Kantar data showed Morrisons was the only one of the big four to take share

Shares in JD Sports, one of the retailers most targeted by looters, were among those hit in the aftermath of the havoc but some analysts downplayed that fear.

Other than the mayhem on the streets, the main City talking point was the latest grocery industry data from Kantar and Nielsen.

The former showed Morrisons to be the only one of the big four to take market share over the 12 weeks to August 7, and continued growth by the discounters.

Evolution noted that high petrol prices have driven traffic to the grocers, who have been running fuel promotions, but that volumes generally remained weak. Although sales rose 3.7% in the most recent month according to Nielsen, volumes dipped 0.8%.

The broker said: “Industry growth remains low and retailers remain in unfamiliar territory. While we could read much into the monthly fluctuations of market share data, taking a step back suggests that growth is likely to remain low and structural challenges are likely to remain.”

Oriel recommended buying Tesco and/or Sainsbury’s. The broker believes that food retailers have “returned to a bit of the defensive form you would expect in volatile markets” and maintained that: “While forecast momentum is a way from turning positive, we would argue that any downgrades accompanying the next round of trading statements are likely to be the last in the cycle, and that they will be minor by wider market standards.”

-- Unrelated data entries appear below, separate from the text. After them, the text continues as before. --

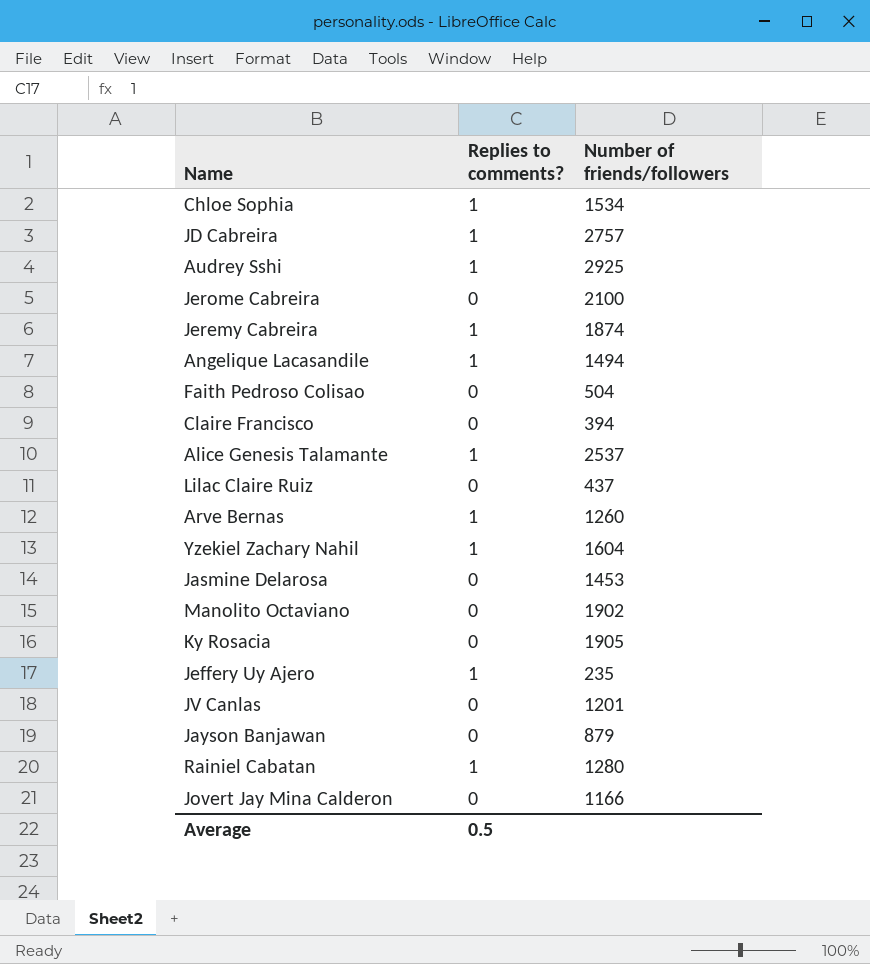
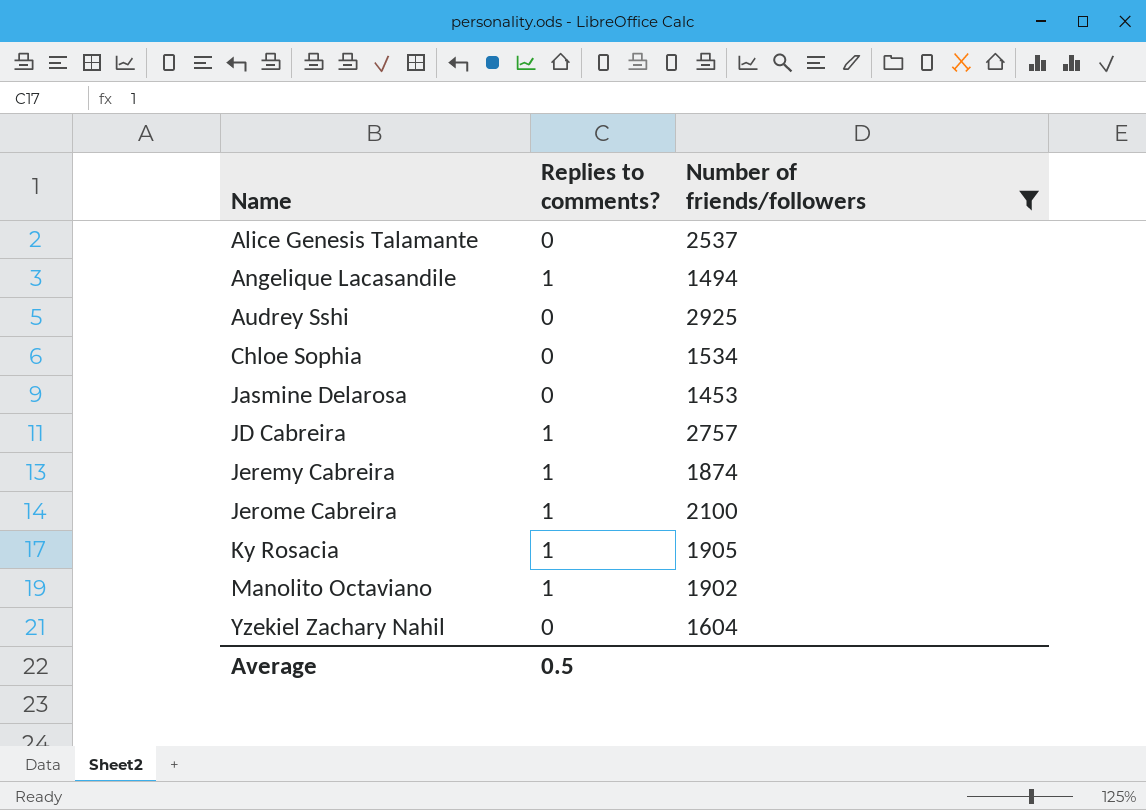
filter: none -> Number of friends/followers >= 1453
row order: none -> Name ascending
Alice Genesis Talamante | Replies to comments?: 1 -> 0
Audrey Sshi | Replies to comments?: 1 -> 0
Chloe Sophia | Replies to comments?: 1 -> 0
Jerome Cabreira | Replies to comments?: 0 -> 1
Ky Rosacia | Replies to comments?: 0 -> 1
Manolito Octaviano | Replies to comments?: 0 -> 1
Yzekiel Zachary Nahil | Replies to comments?: 1 -> 0

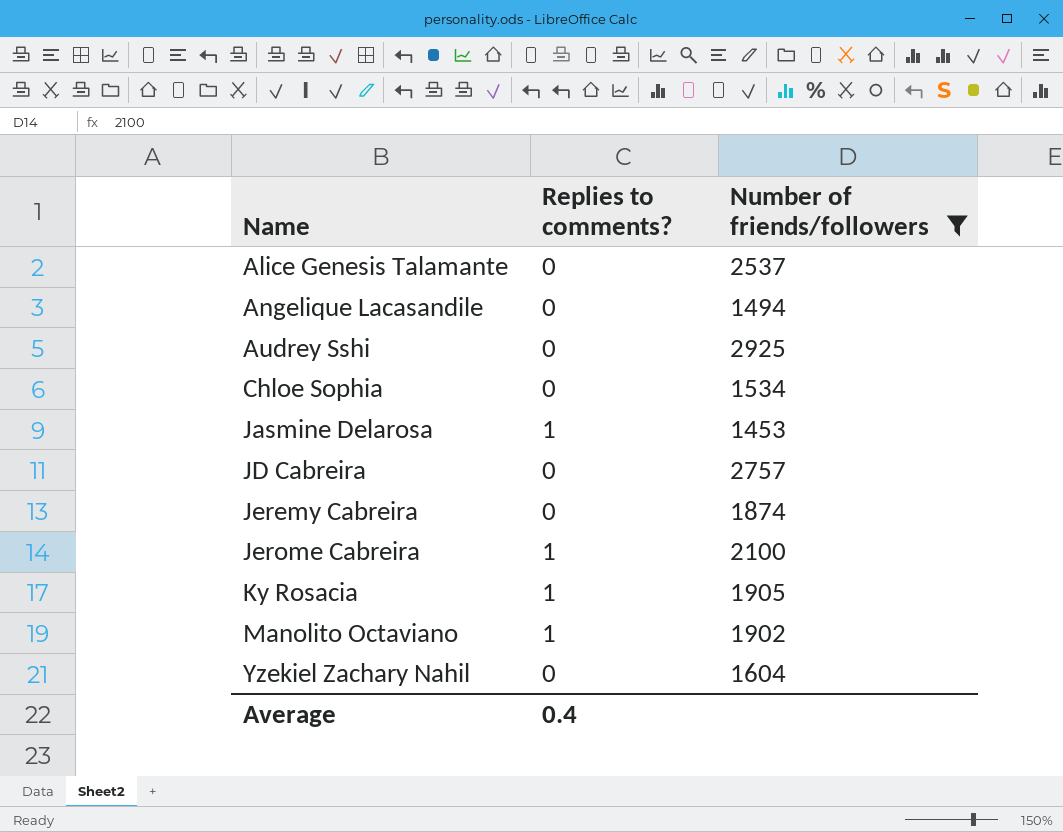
Angelique Lacasandile | Replies to comments?: 1 -> 0
Jasmine Delarosa | Replies to comments?: 0 -> 1
JD Cabreira | Replies to comments?: 1 -> 0
Jeremy Cabreira | Replies to comments?: 1 -> 0
Average | Replies to comments?: 0.5 -> 0.4

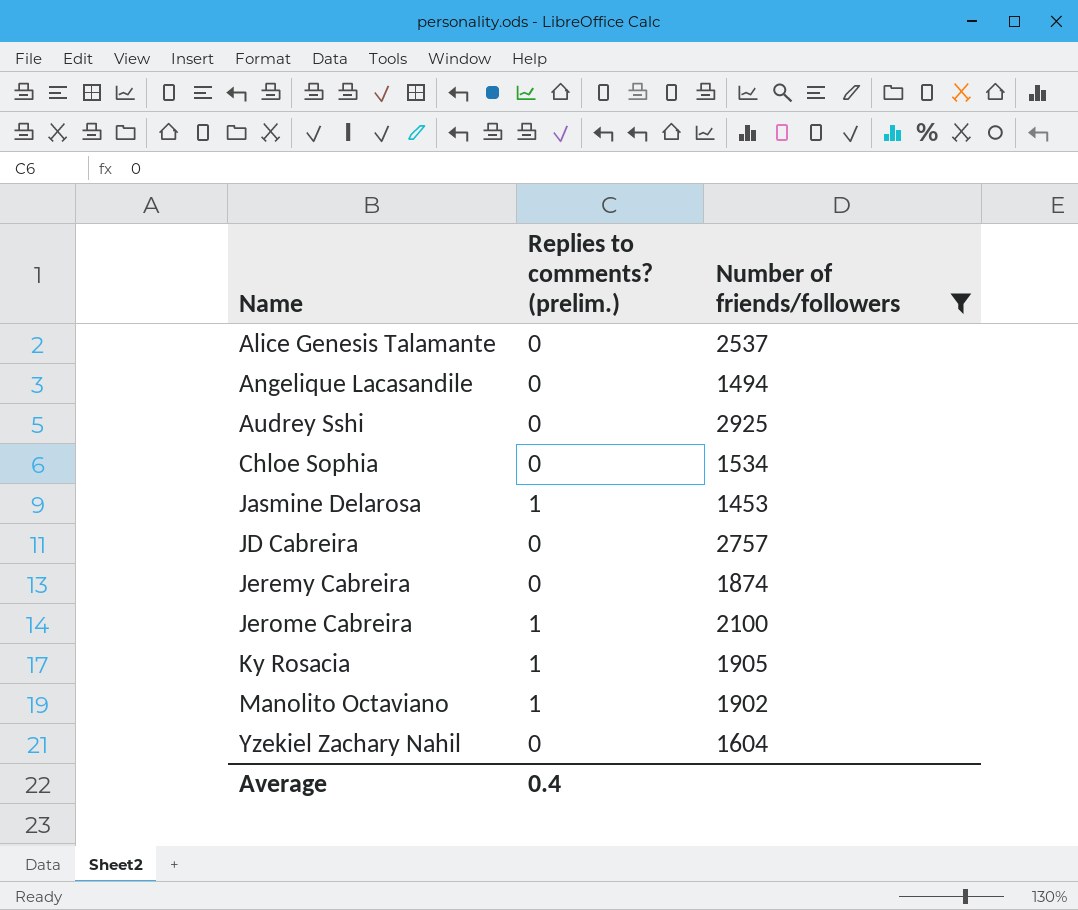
column name: Replies to comments? -> Replies to comments? (prelim.)

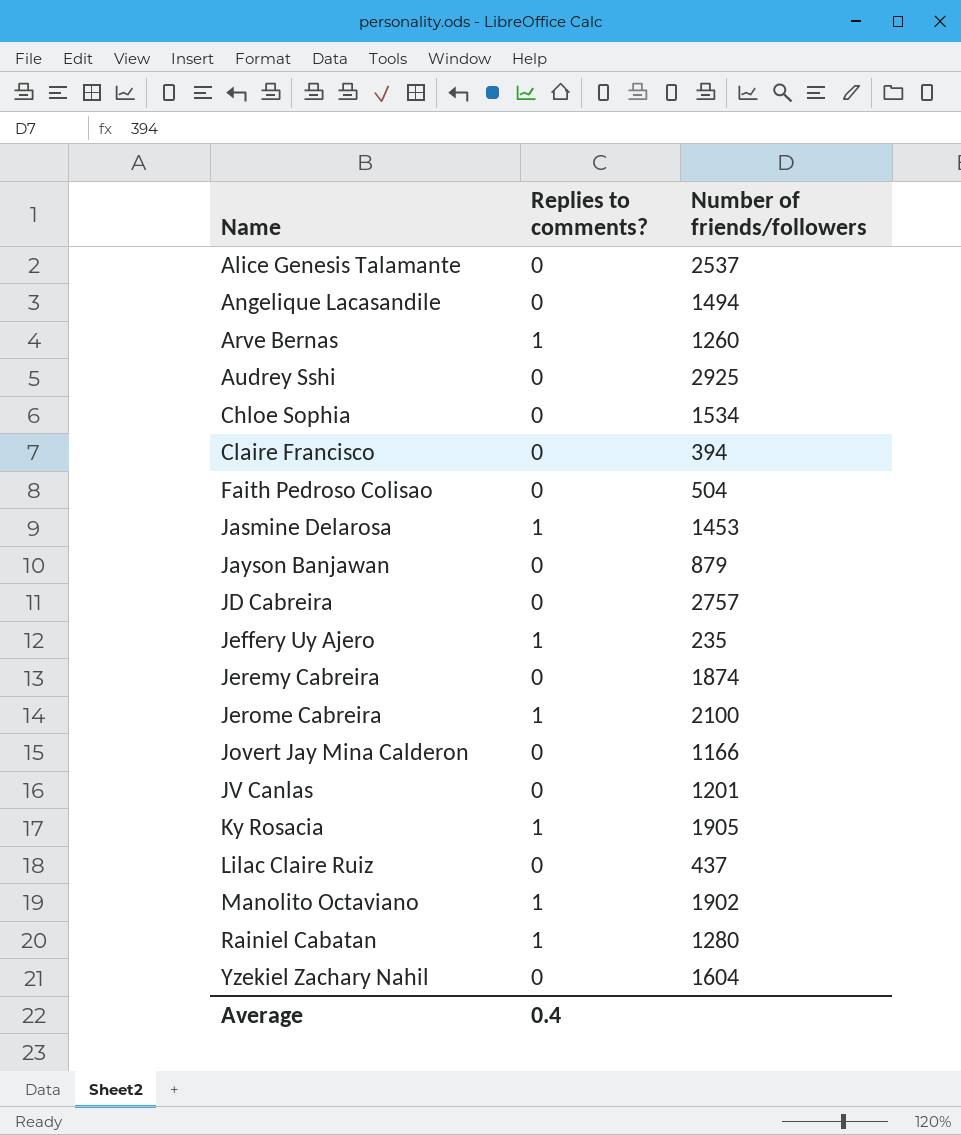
filter: Number of friends/followers >= 1453 -> none
column name: Replies to comments? (prelim.) -> Replies to comments?

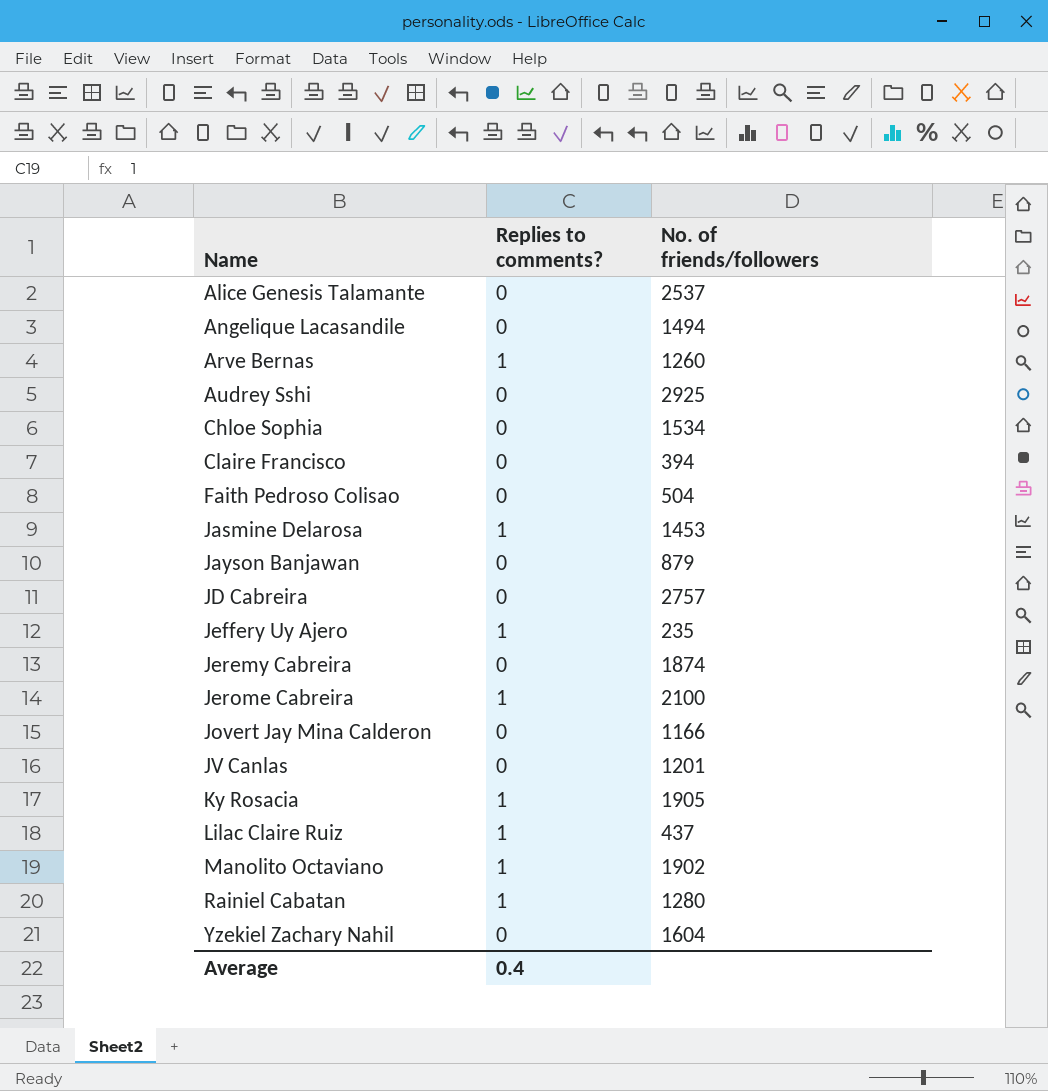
column name: Number of friends/followers -> No. of friends/followers
Lilac Claire Ruiz | Replies to comments?: 0 -> 1

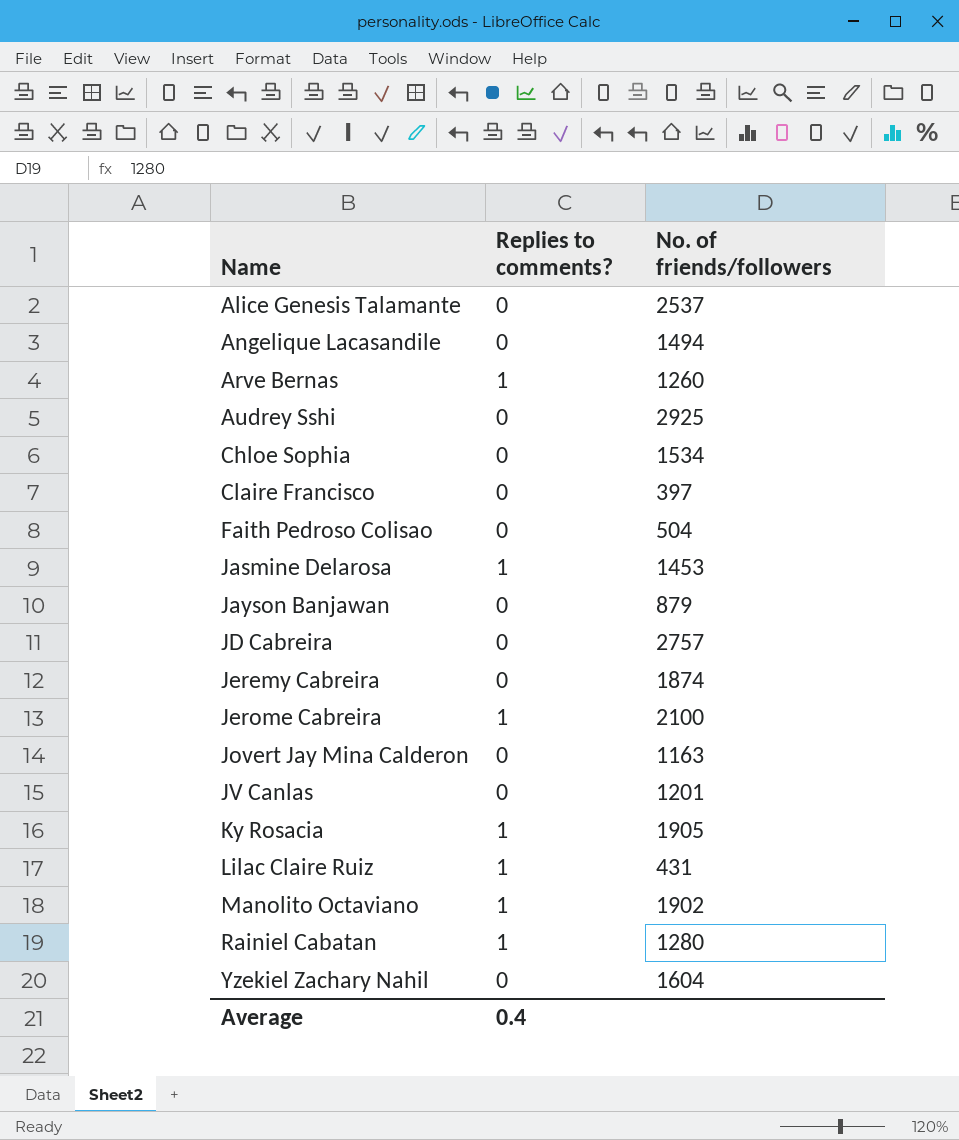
row Jeffery Uy Ajero: 1 | 235 -> none
Claire Francisco | No. of friends/followers: 394 -> 397
Jovert Jay Mina Calderon | No. of friends/followers: 1166 -> 1163
Lilac Claire Ruiz | No. of friends/followers: 437 -> 431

Bernstein, which rates Tesco and Morrisons outperform, said: “The absolute and relative de-rating of UK food retailers is largely driven by investor concerns that grocers, near term, will compete away margin in response to slower revenue growth and, longer term, will pressure industry returns by adding too much space.

“We believe that these concerns have been overplayed.”

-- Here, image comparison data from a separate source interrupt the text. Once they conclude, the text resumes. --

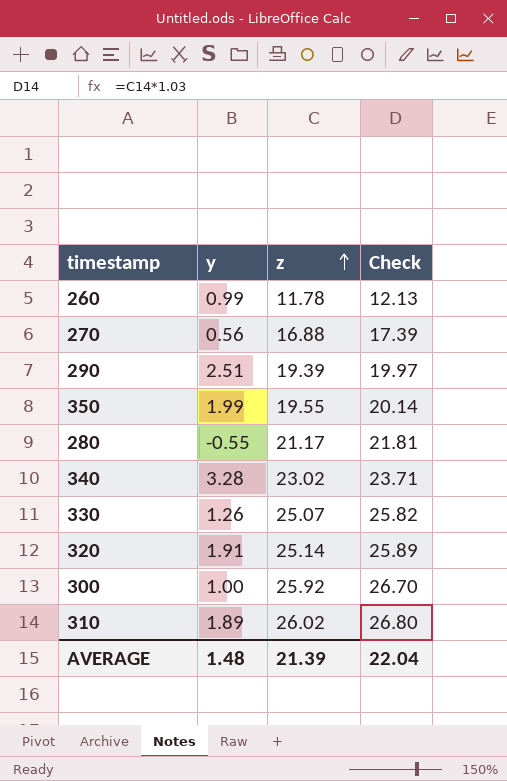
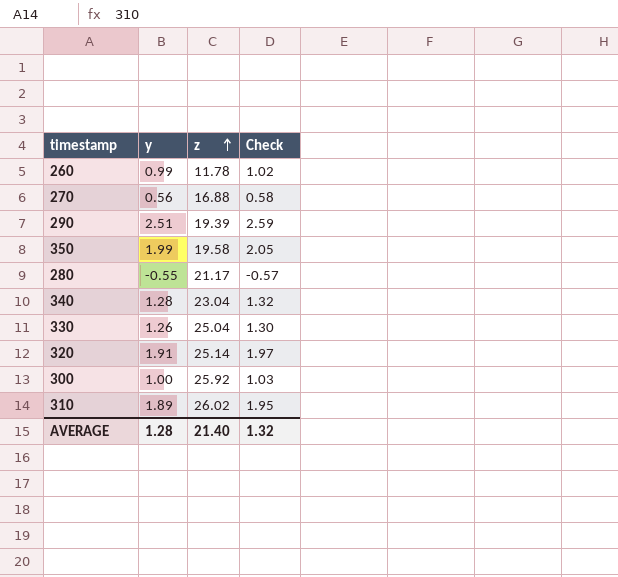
column Check | formula: [z] * 1.03 -> [y] * 1.03
350 | z: 19.55 -> 19.58
340 | y: 3.28 -> 1.28
340 | z: 23.02 -> 23.04
330 | z: 25.07 -> 25.04
AVERAGE | y: 1.48 -> 1.28
AVERAGE | z: 21.39 -> 21.40
AVERAGE | Check: 22.04 -> 1.32

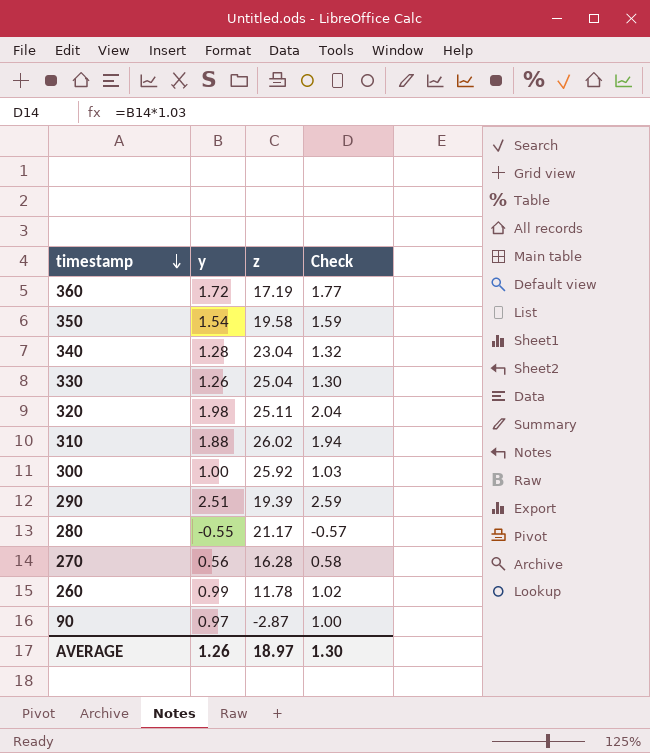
row order: z ascending -> timestamp descending
row 360: none -> 1.72 | 17.19 | 1.77
350 | y: 1.99 -> 1.54
350 | Check: 2.05 -> 1.59
320 | y: 1.91 -> 1.98
320 | z: 25.14 -> 25.11
320 | Check: 1.97 -> 2.04
310 | y: 1.89 -> 1.88
310 | Check: 1.95 -> 1.94
270 | z: 16.88 -> 16.28
row 90: none -> 0.97 | -2.87 | 1.00
AVERAGE | y: 1.28 -> 1.26
AVERAGE | z: 21.40 -> 18.97
AVERAGE | Check: 1.32 -> 1.30

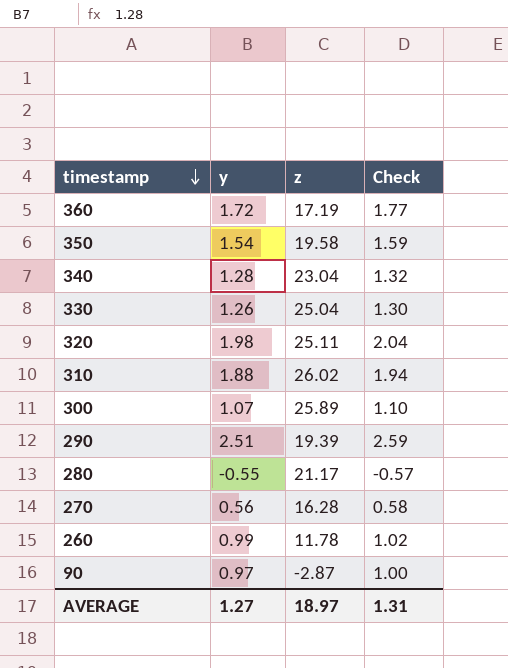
300 | y: 1.00 -> 1.07
300 | z: 25.92 -> 25.89
300 | Check: 1.03 -> 1.10
AVERAGE | y: 1.26 -> 1.27
AVERAGE | Check: 1.30 -> 1.31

Shore Capital observed that Tesco was battling through tough times and noted: “We do not believe that the output of its new UK management team is especially evident to date and that promises progress to come.

“We expect Tesco UK to be a solid performer in future, mid-single-digit sales growth and stable margins.”

It added: “This performance could be a little behind smaller and more-focused Morrison and substantially investing Sainsbury’s.”

Away from food, FinnCap shifted its stance on Halfords from hold to buy. It reasoned that the risk-reward ratio has tipped in Halfords’ favour and said: “The upgrade is driven purely by the share price fall.”